Aliyah to Israel is not the end of a journey, but rather the beginning. Nothing illustrates this more than the story of Demas. I first met Demas at a posh Israeli hotel over sushi and Golani wine. He wore a lone soldier jacket and a smile that belied the burden that he shouldered. Together, we journeyed to his homeland of Ethiopia, hanging out, drinking local beer, eating spicy food and dancing (poorly) to traditional music. It wasn’t until we went to the place where his family’s mud hut once stood in the village of Gojjam that I comprehended the travails that almost robbed him of his joyful zest for life.  Like Demas’ childhood, his hut had been swept away. His smile dissolved as he explained the deep sadness he still held from his harrowing, tragic journey.  He began with, “Although I am only 23 years old I’m carrying on my back the weight of many tragedies…”
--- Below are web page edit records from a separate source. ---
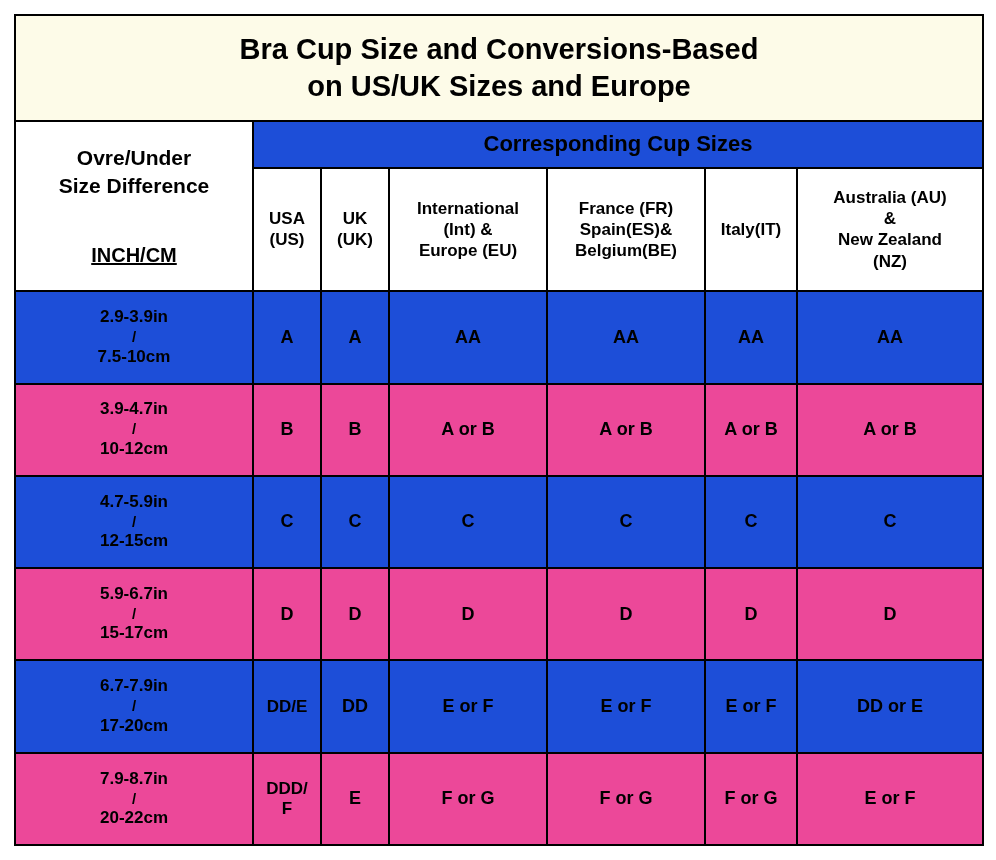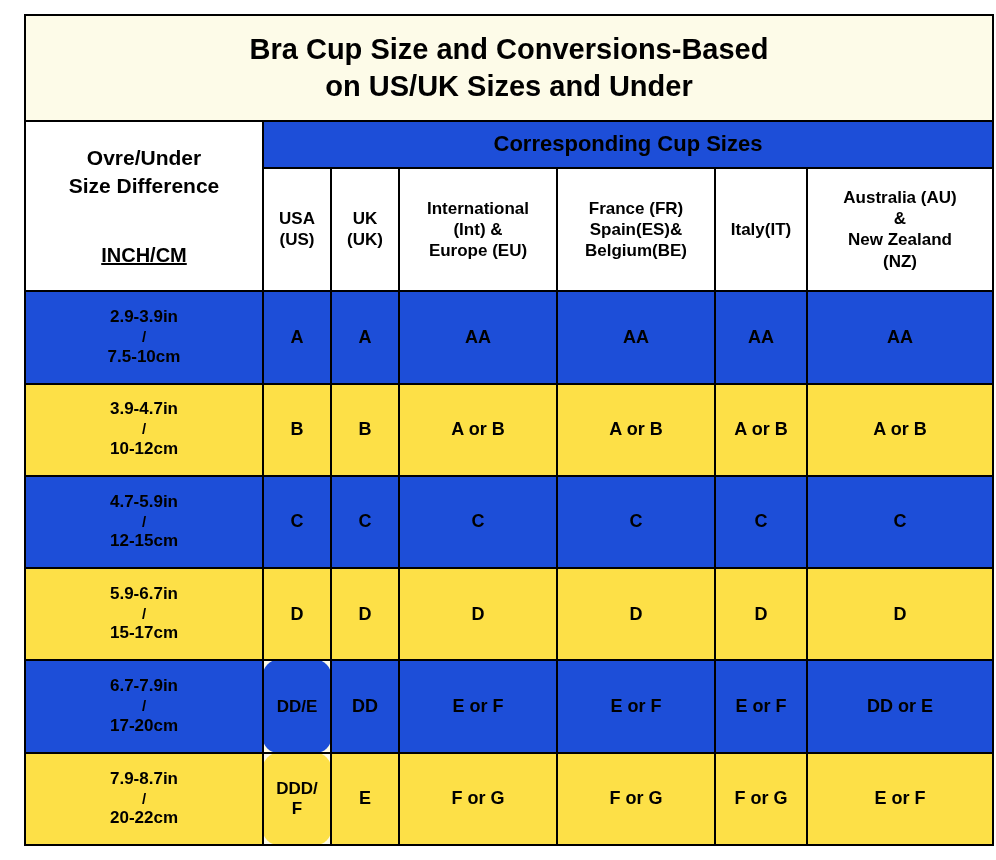--- a/index.html
+++ b/index.html
@@ -22,7 +22,6 @@
     border-collapse: collapse;
     table-layout: fixed;
     background: #fdfbe8;
-    margin-left: 10px;
   }
   table.bra-table td {
     border: 2px solid #000000;

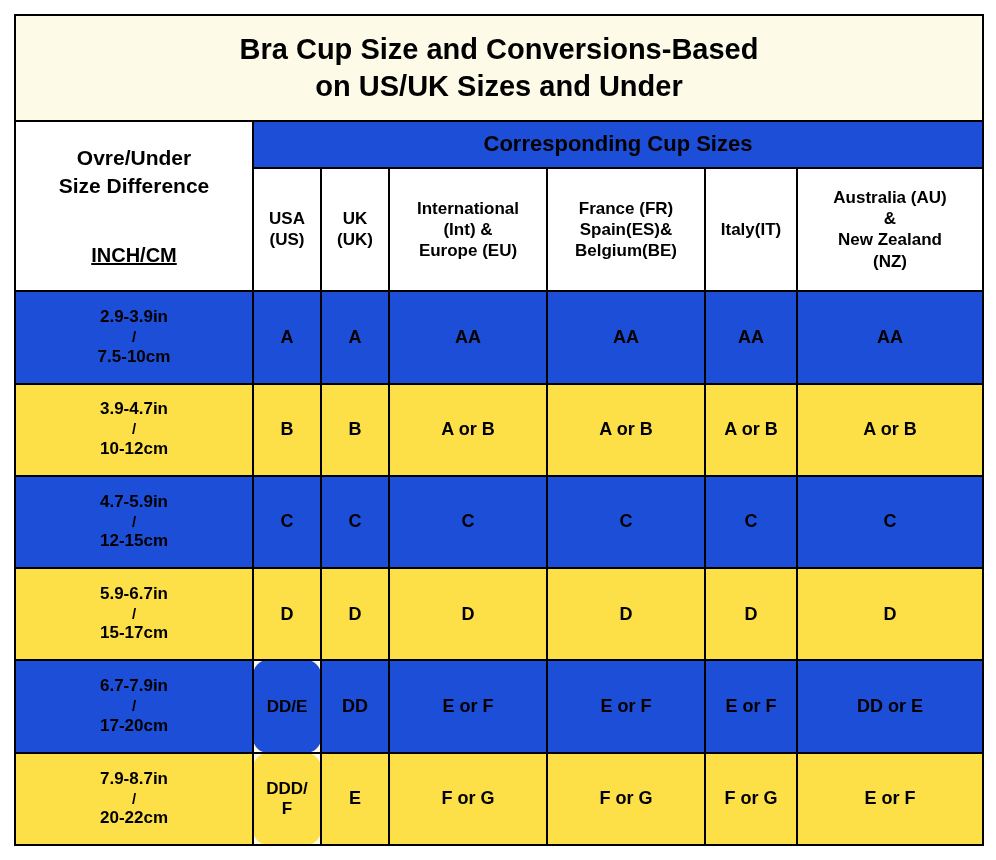--- a/index.html
+++ b/index.html
@@ -98,7 +98,7 @@
       <tr>
         <td class="title-cell" colspan="7">
           <span>Bra Cup Size and Conversions-Based</span><br>
-          <span>on US/UK Sizes and Under</span>
+          <span>on US/UK Sizes and Europe</span>
         </td>
       </tr>
 

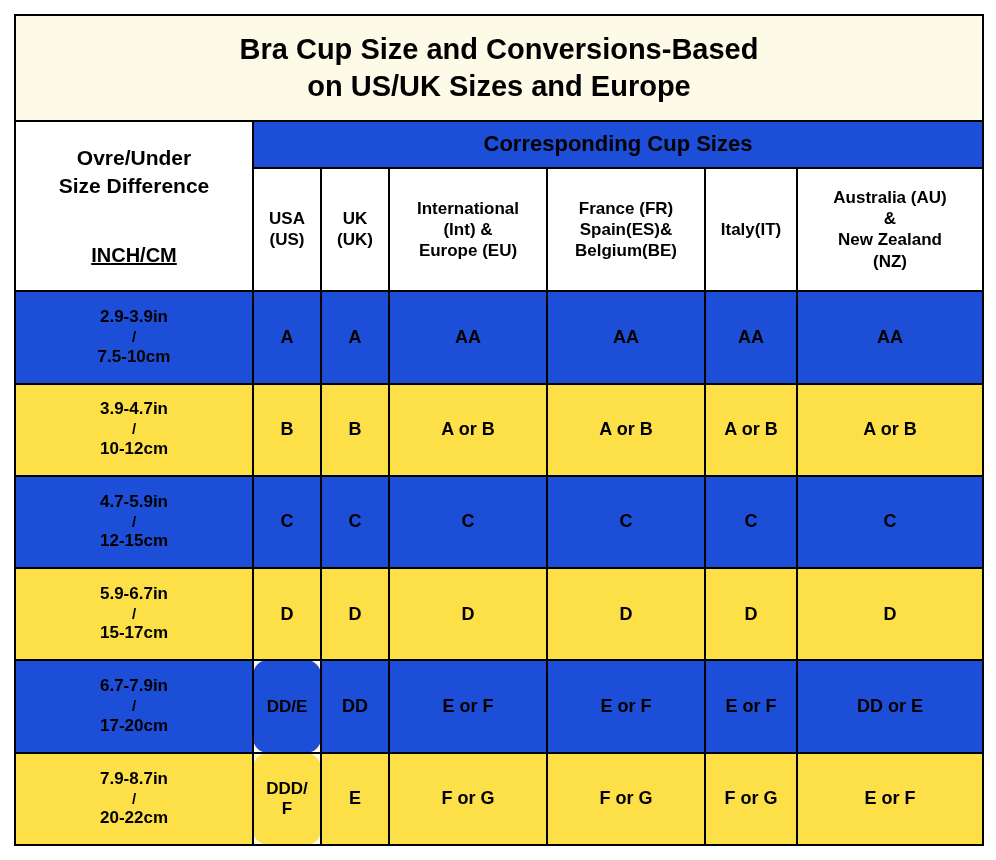--- a/index.html
+++ b/index.html
@@ -60,7 +60,7 @@
     background: #1d4ed8;
   }
   .row-cream td {
-    background: #fde047;
+    background: #ec4899;
   }
   .cell-diff {
     font-size: 17px;

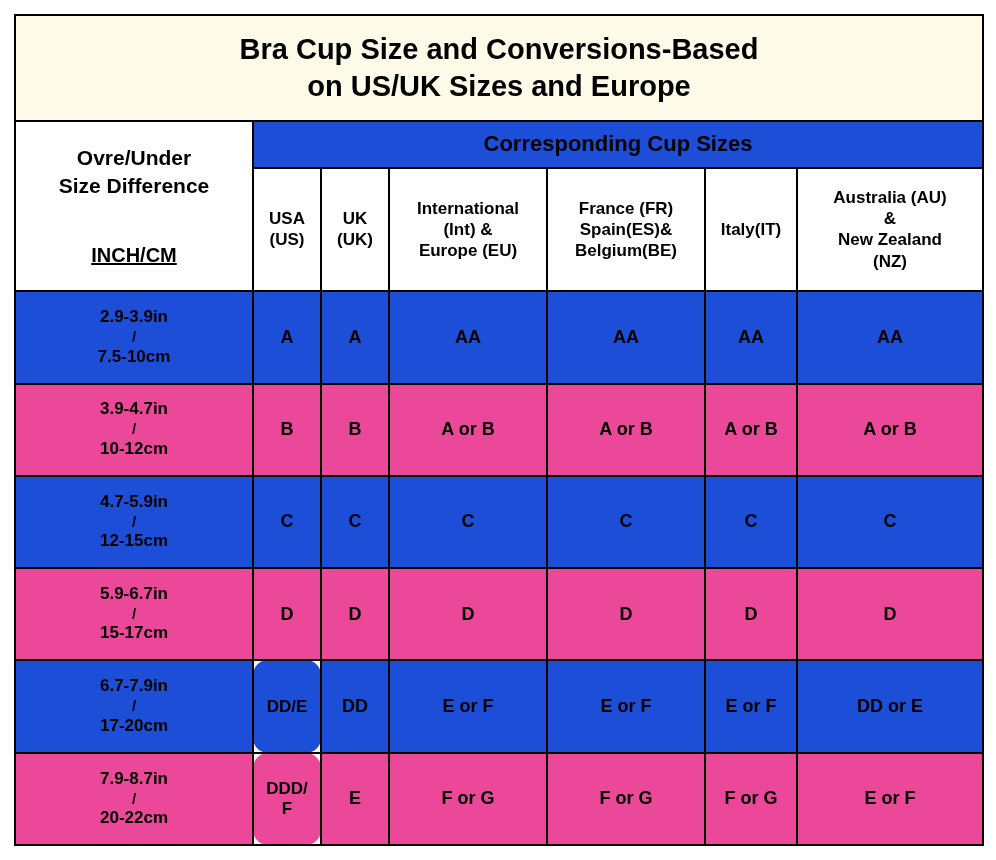--- a/index.html
+++ b/index.html
@@ -71,7 +71,6 @@
   }
   .cell-val.small {
     font-size: 17px;
-    border-radius: 15px;
   }
   .slash {
     display: block;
After his father died, in 2007 Demas came to Israel at age 13 with his mother and siblings. Absorption into Israeli society was challenging: Demas was on the path to integration, having just moved to the family’s first apartment, when his mother died of cancer. He was adrift in a new country, an orphaned head of household with six children. He suffered from thoughts of suicide, with only his responsibility to his siblings and the memory of his parents left to drive him forward. There was no family to take care of him, nobody to lean on. A profound and enveloping sense of hopelessness shrouded Demas’ and his siblings’ lives. The future looked bleak, and depression, delinquency and poverty seemed certain.

​Israeli NGO Selah, which addresses the devastating absence of resources dedicated to olim (new immigrants) that arrive in intense crisis and organized our expedition, rescued Demas and his family.  Selah is the only organization focused on this concentrated, specialized work.  The effort of the Selah staff served as the linchpin that enabled Demas and his family to deal with their tragedy and dire circumstances – and to have hope.  Selah was there, attending his mother’s shiva, advocating at school, delivering access to essential resources and providing love and support when Demas was the victim of a devastating incident of police brutality. Without Selah, Demas and his family simply don’t make it.

Today, Demas serves as a lieutenant in the Israeli Defense Forces (IDF). He was one of eight outstanding students nationwide to win a leadership award, presented at the Israeli parliament.  One sibling is an officer in the IDF, another a businessman and another married with a baby on the way. Selah remains his extended family, there in times of both need and simcha.

WHAT’S NEXT


​The Ethiopian Israelis have unique circumstances that often require particularly intensive assistance.  By many measures, government programs have proven insufficient to allow this group to achieve social, educational, economic and professional parity with their fellow citizens. Without deep and sustained intervention, Demas and his family would have continued to languish, like so many others who were less fortunate. Their faith and strength of spirit are inspiring, but many Ethiopian Israelis need more help. Thankfully, there are capable and committed organizations, many supported by the American Federations, focused on addressing this gap. Those organizations need our help. The consequences of our failure to act are dire; without our help, Demas’s story will be the exception and Ethiopian Israelis will remain at risk of becoming a permanent underclass.